[Opening Dataset extract section]
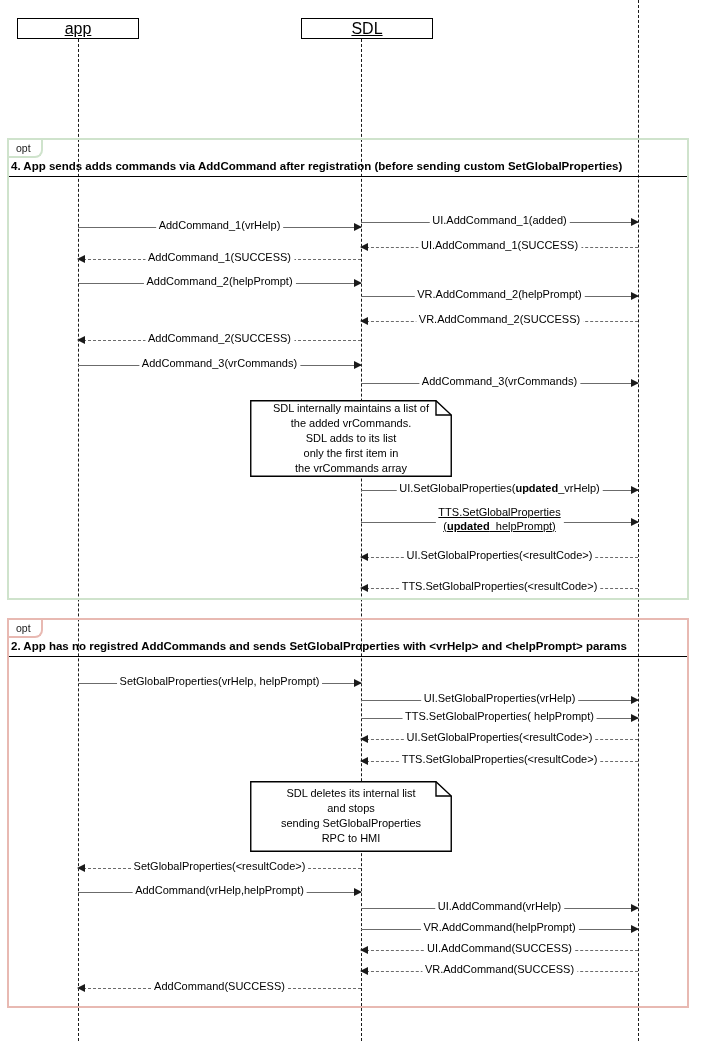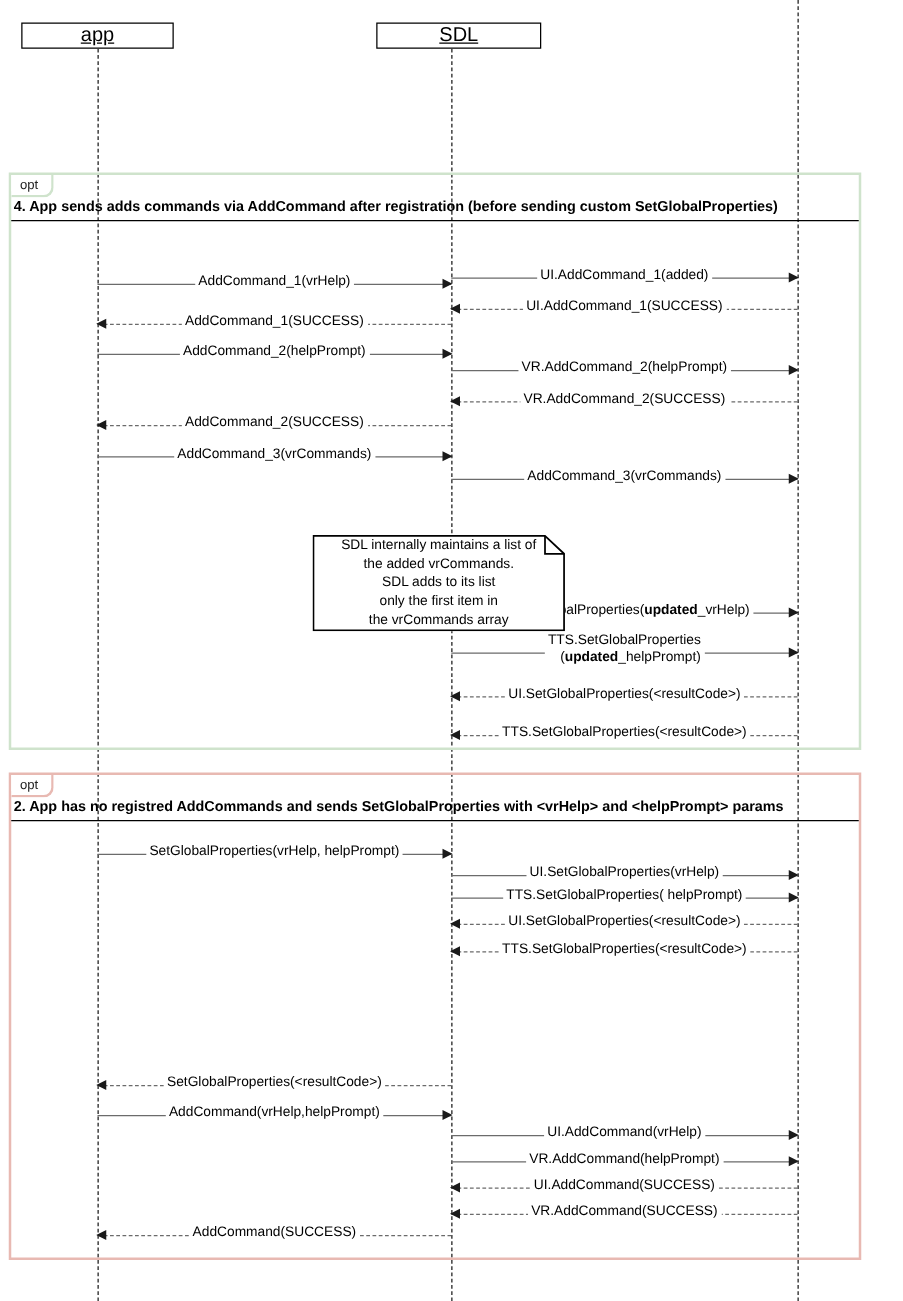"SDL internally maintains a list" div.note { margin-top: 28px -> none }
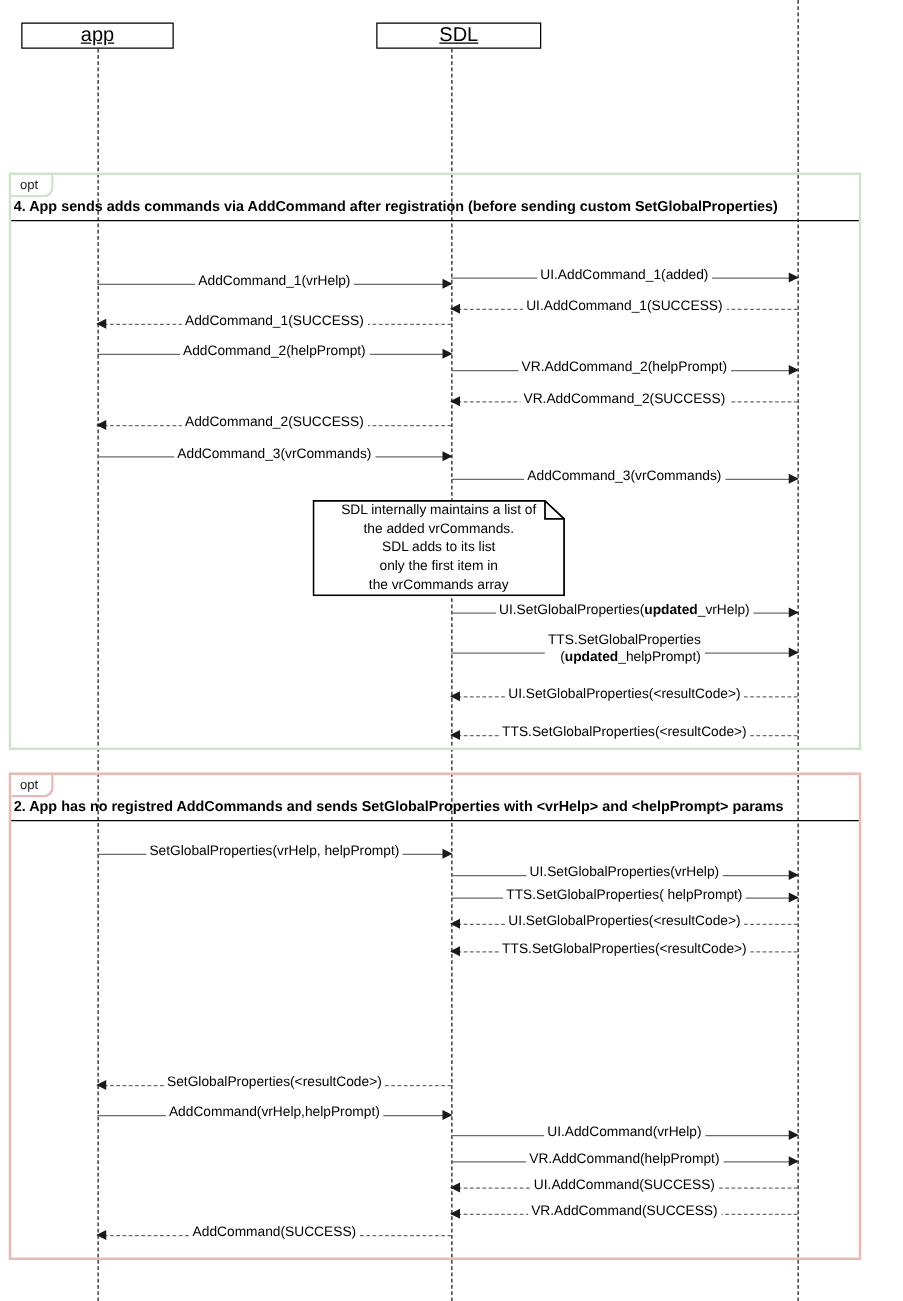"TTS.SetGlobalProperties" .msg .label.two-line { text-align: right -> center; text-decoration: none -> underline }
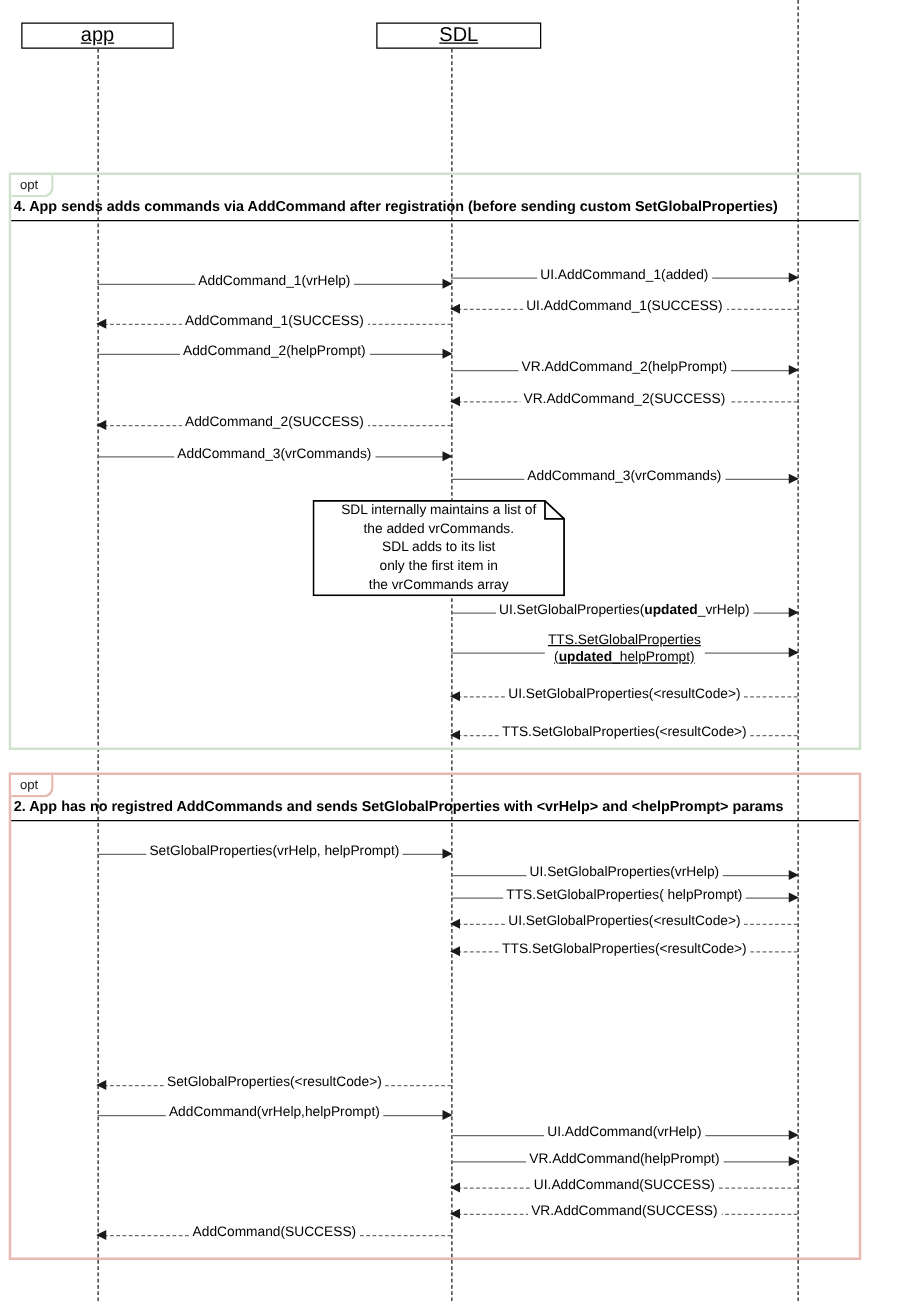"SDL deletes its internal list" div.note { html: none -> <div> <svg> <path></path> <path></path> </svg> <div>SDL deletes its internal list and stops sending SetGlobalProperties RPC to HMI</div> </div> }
[Closing Dataset extract section]
[Opening Dataset extract section]
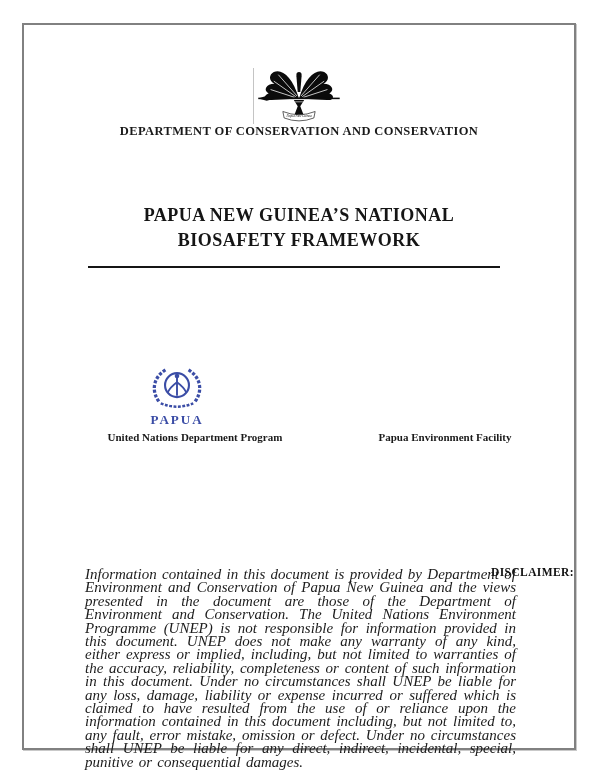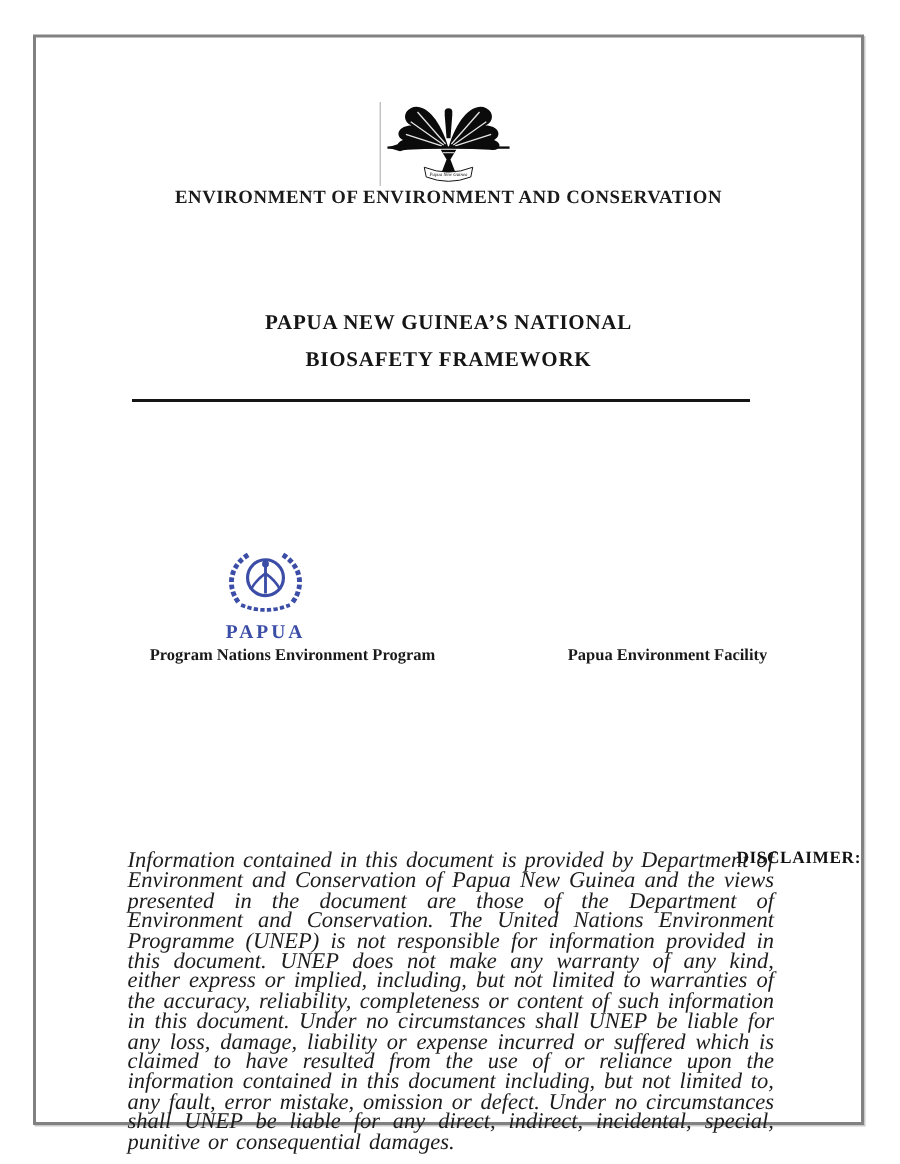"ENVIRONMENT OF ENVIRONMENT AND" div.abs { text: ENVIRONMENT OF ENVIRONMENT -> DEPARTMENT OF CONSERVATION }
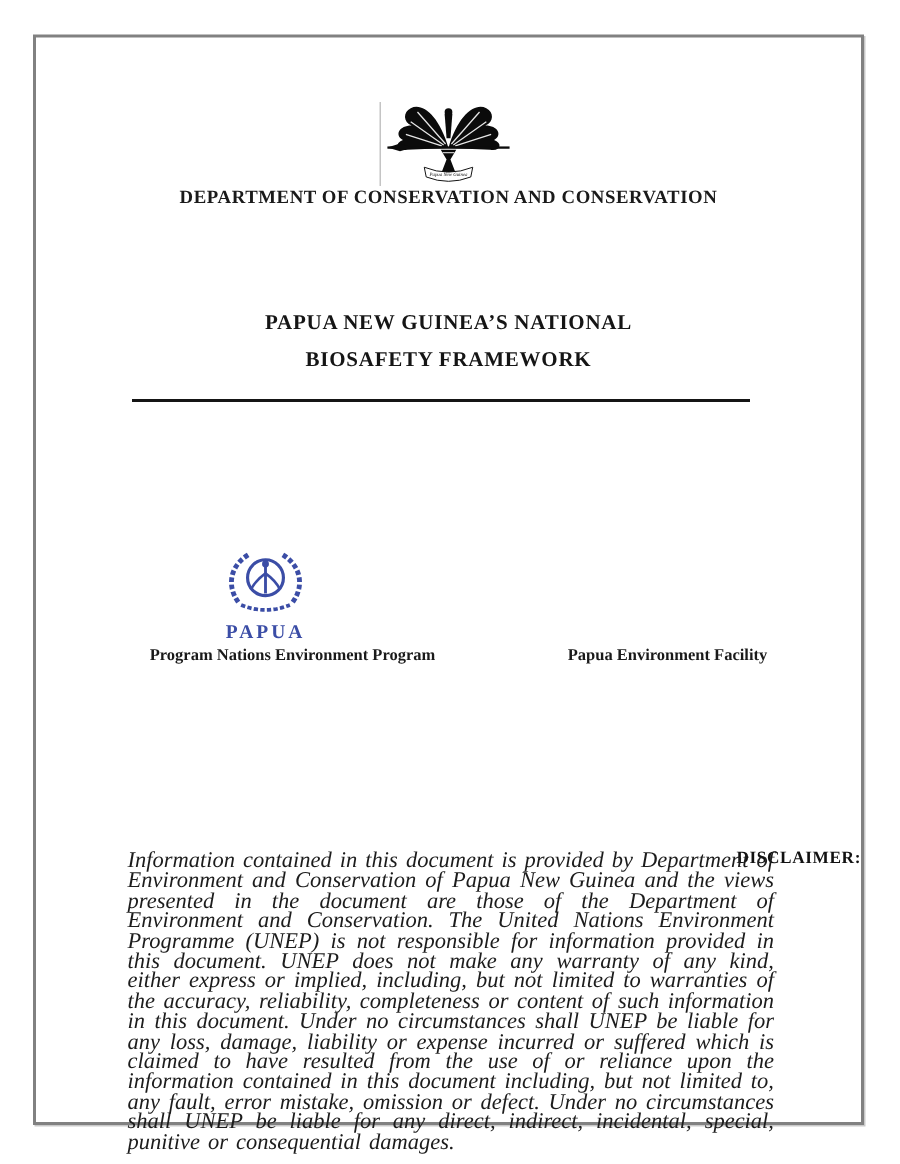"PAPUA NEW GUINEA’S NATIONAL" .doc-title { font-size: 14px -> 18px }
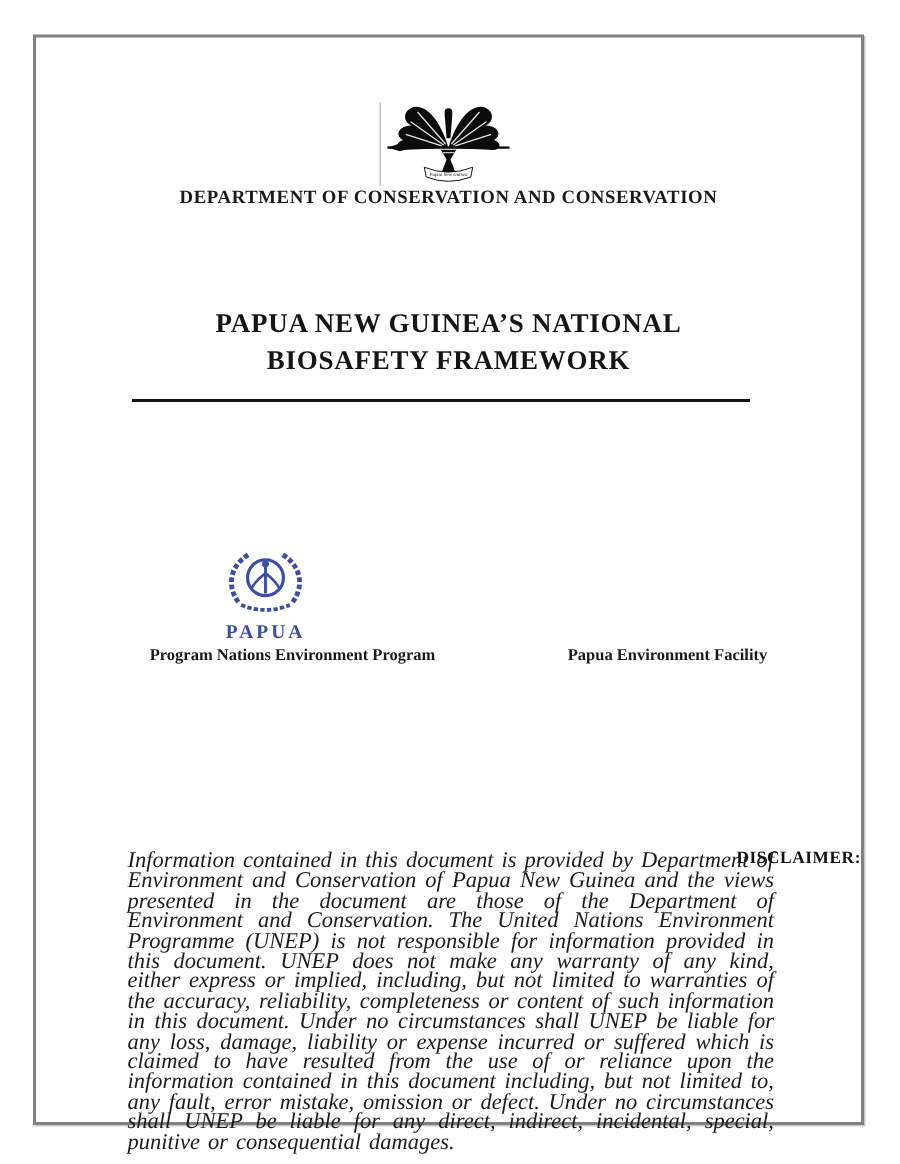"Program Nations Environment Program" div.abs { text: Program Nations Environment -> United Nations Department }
[Closing Dataset extract section]
■ **Exercise description**:
Transcribe, word for word, the lines of the listing above from the one that contains "text-align: right ->" through the one that contains "html: none ->", keeping both ends and dropping the pictures.

■ **Exercise solution**:
"TTS.SetGlobalProperties" .msg .label.two-line { text-align: right -> center; text-decoration: none -> underline }
"SDL deletes its internal list" div.note { html: none -> <div> <svg> <path></path> <path></path> </svg> <div>SDL deletes its internal list and stops sending SetGlobalProperties RPC to HMI</div> </div> }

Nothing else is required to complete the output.